Hackers exploiting vulnerability in SharePoint: Microsoft confirms ransomware deployment
A critical zero-day vulnerability in Microsoft's SharePoint software, known as CVE-2025-53770 or "ToolShell", has been actively exploited since early July 2025. This vulnerability allows unauthenticated remote code execution (RCE) on on-premises SharePoint servers, giving attackers full access to SharePoint content and configurations.

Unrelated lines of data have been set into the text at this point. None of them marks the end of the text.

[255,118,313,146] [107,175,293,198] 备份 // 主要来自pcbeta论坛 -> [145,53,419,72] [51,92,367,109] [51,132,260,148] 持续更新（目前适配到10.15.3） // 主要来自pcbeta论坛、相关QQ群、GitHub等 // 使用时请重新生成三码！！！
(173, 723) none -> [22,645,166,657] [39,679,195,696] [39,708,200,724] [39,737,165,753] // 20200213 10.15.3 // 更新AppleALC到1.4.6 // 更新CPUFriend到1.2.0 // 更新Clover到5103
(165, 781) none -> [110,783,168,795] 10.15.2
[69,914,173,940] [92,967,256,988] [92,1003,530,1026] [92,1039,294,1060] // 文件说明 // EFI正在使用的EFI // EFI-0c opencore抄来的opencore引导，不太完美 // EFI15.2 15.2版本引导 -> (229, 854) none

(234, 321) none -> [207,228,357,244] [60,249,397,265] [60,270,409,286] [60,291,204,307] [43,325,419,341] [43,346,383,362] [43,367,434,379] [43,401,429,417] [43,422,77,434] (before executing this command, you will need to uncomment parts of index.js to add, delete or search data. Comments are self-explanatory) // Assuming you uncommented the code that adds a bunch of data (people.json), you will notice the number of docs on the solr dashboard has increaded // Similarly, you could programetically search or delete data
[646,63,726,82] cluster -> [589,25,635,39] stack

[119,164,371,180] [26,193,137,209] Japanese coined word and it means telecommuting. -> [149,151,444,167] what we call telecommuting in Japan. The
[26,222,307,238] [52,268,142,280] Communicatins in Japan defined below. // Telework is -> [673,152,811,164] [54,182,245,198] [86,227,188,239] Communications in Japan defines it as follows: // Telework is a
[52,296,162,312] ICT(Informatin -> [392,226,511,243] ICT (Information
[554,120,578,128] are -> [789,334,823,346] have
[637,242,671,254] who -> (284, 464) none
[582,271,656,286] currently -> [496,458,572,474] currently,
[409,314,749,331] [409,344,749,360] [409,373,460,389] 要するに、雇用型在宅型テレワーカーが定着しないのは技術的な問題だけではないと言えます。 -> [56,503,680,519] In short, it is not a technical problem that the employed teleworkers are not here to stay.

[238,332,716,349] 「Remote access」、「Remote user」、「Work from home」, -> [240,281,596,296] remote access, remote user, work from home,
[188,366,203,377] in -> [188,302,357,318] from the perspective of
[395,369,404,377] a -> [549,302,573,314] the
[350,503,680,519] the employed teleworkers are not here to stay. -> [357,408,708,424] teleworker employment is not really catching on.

The Chinese hacking groups known as Storm-2603, Linen Typhoon, and Violet Typhoon have been leveraging this vulnerability to deploy ransomware such as Warlock. More than 4,600 compromise attempts targeting over 300 organizations globally have been documented, with hundreds to thousands of SharePoint servers compromised worldwide, including U.S. government agencies and other critical sectors.
Current Status
The exploitation of this vulnerability continues actively, with experts warning of ongoing risk for unpatched systems. U.S. agencies such as the National Nuclear Security Administration have been impacted, and the National Cyber Security Centre in the UK has seen limited hacks related to the SharePoint flaw.
Patches and Mitigation
Microsoft has released security updates addressing CVE-2025-53770 for the following on-premises SharePoint versions:
- SharePoint 2016
- SharePoint 2019
- SharePoint Server Subscription Edition
These patches are critical and urgent; systems exposed to the internet are highly susceptible to compromise if not patched immediately. Additional related vulnerabilities (CVE-2025-49706, CVE-2025-49704, CVE-2025-53771) related to this campaign have also been patched and should be included in security updates. SharePoint Online (Microsoft 365) is not affected by these vulnerabilities.
Recommendations
Organizations should prioritize applying Microsoft’s released patches immediately. Isolating or removing vulnerable SharePoint servers from the internet if patching cannot be performed rapidly is also recommended. Monitoring for signs of compromise and ransomware deployment linked to these exploits is essential. Following guidance from Microsoft, CISA, and security research groups for ongoing updates and mitigation strategies is crucial.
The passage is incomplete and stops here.